▶ **Exercise description**
Exactly the lines from the one containing "discount: none -> 50.00" to the last line of the records, inclusive, are to be transcribed; include no others.

▶ **Dataset entries**
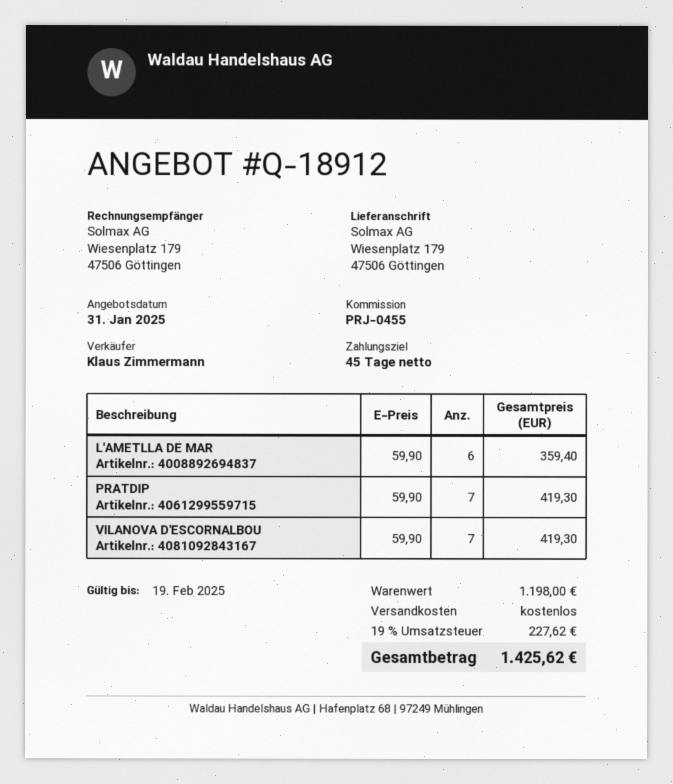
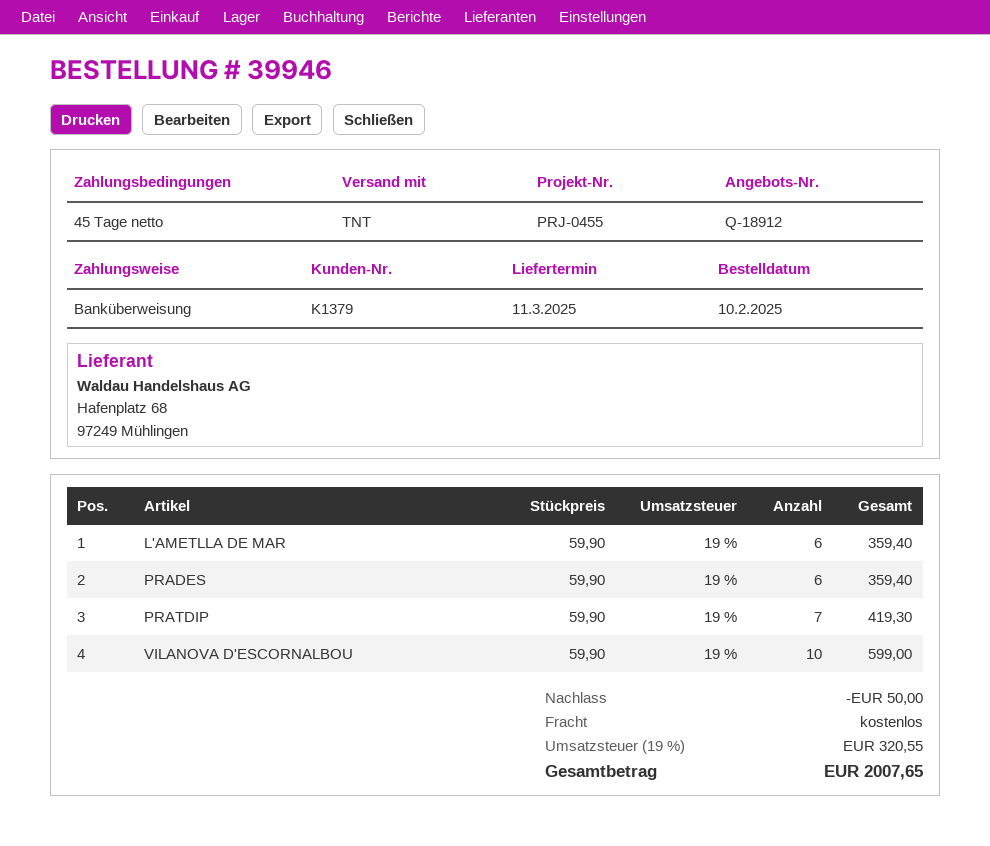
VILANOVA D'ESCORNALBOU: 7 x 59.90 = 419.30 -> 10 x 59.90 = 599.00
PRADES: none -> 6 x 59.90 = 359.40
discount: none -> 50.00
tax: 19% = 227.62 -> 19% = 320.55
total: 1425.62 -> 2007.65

▶ **Response box**
discount: none -> 50.00
tax: 19% = 227.62 -> 19% = 320.55
total: 1425.62 -> 2007.65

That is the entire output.